Я откинул с груди одеяло и требовательно приподнял над постелью
правую руку — да, похудел я изрядно. И Вера, продолжая «несказанно
удивляться», словно под гипнозом, покорно обошла кровать, что-то
положила на тумбочку, чтобы освободить руки, помогла мне сесть и
опустила мои тощие ноги на пол.
И тут мы оба кое-что поняли.
Я, например, сообразил, что силёнок у меня нет на столько, что
даже одеяло с груди я откинул всего лишь до пояса, а ноги мои
опустились на пол фактически без моего участия, а исключительно с
ее помощью. И они показались мне такими худыми (и от того такими
несоразмерно длинными), что я закономерно удивился: как это я сумел
похудеть до такой «тощей степени».
И это всего за несколько дней?
То, что пальцы на руках стали также худыми и длинными, я заметил
еще раньше, но… как-то не задумывался. И чем дальше развивались
события по моему «вставанию с кровати», тем явственнее
формировалось в мозгу чувство, что ожидает меня впереди нечто
совершенно неожиданное (какая интересная тавтология – «ожидало
неожиданное»).
Я сидел на кровати и с удивлением разглядывал свои острые колени
и длинные тощие ноги. Сколько же я тут в действительности-то
пролежал? И руки настолько истощали, что пальцы показались мне,
повторяю, несоразмерно длинными. Так же, насколько я помню,
рассматривал свое синее тело-аватар тот самый десантник из
одноименного джеймскамероновского фильма.
А еще – мои тапочки, размера, так приблизительно, сорок
четвертого – сорок пятого.
Впрочем, почему мои? Это ведь казенные тапочки! Откуда у меня
могли бы взяться подобные — клеёнчатые и к тому же настолько
потрепанные? Так вот, эти тапочки вначале показались мне
великоватыми, но мои ступни – длинные худющие, словно два скелетных
фрагмента – вошли вовнутрь, как говорят механики, без зазоров, и я
почувствовал холод и крайнюю неуютность этих жестких больничных
тапок.
Вера, в свою очередь, тоже вдруг поняла, что делает некую, с
точки зрения медицины, непозволительную глупость.

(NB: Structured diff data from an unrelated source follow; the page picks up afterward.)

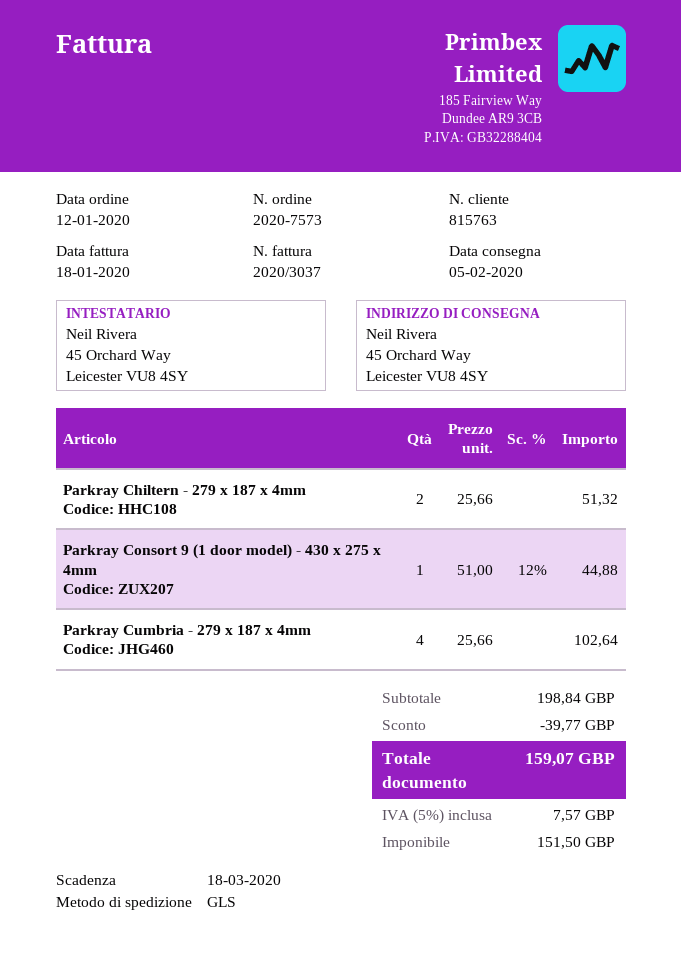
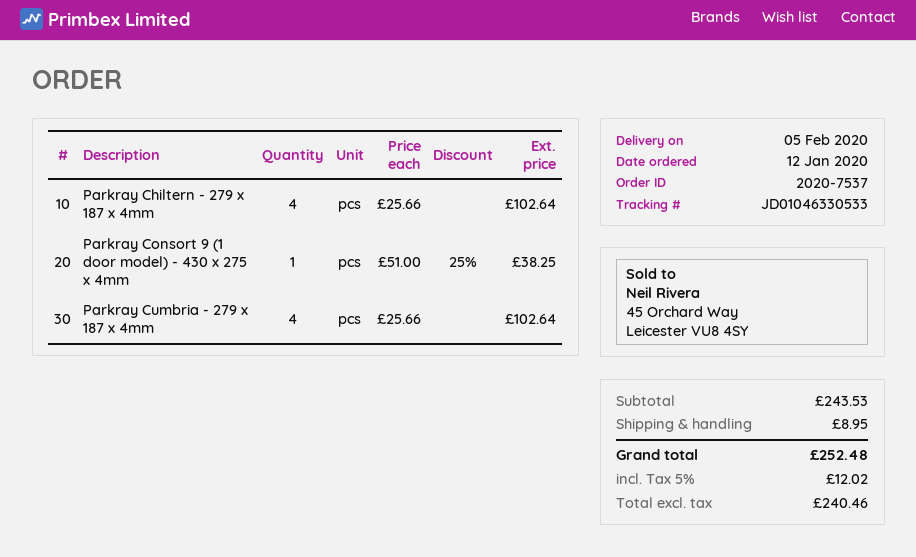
order number: 2020-7573 -> 2020-7537
Parkray Chiltern - 279 x 187 x 4mm: 2 x 25.66 = 51.32 -> 4 x 25.66 = 102.64
Parkray Consort 9 (1 door model) - 430 x 275 x 4mm: 1 x 51.00 - 12% = 44.88 -> 1 x 51.00 - 25% = 38.25
subtotal: 198.84 -> 243.53
discount: 39.77 -> none
shipping: none -> 8.95
net: 151.50 -> 240.46
tax: 5% = 7.57 -> 5% = 12.02
total: 159.07 -> 252.48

— Что значит, я хочу встать? — вдруг опомнилась она. — А ну-ка
немедля в постель!
Но было уже поздно, да и я был настроен более чем
решительно.
— Держи крепко, — приказал я.
И она опять безропотно подчинилась.
Я оперся на ее руку, медленно встал, также медленно и осторожно
выпрямил позвоночник и, наконец, смело сделал два шага вперед.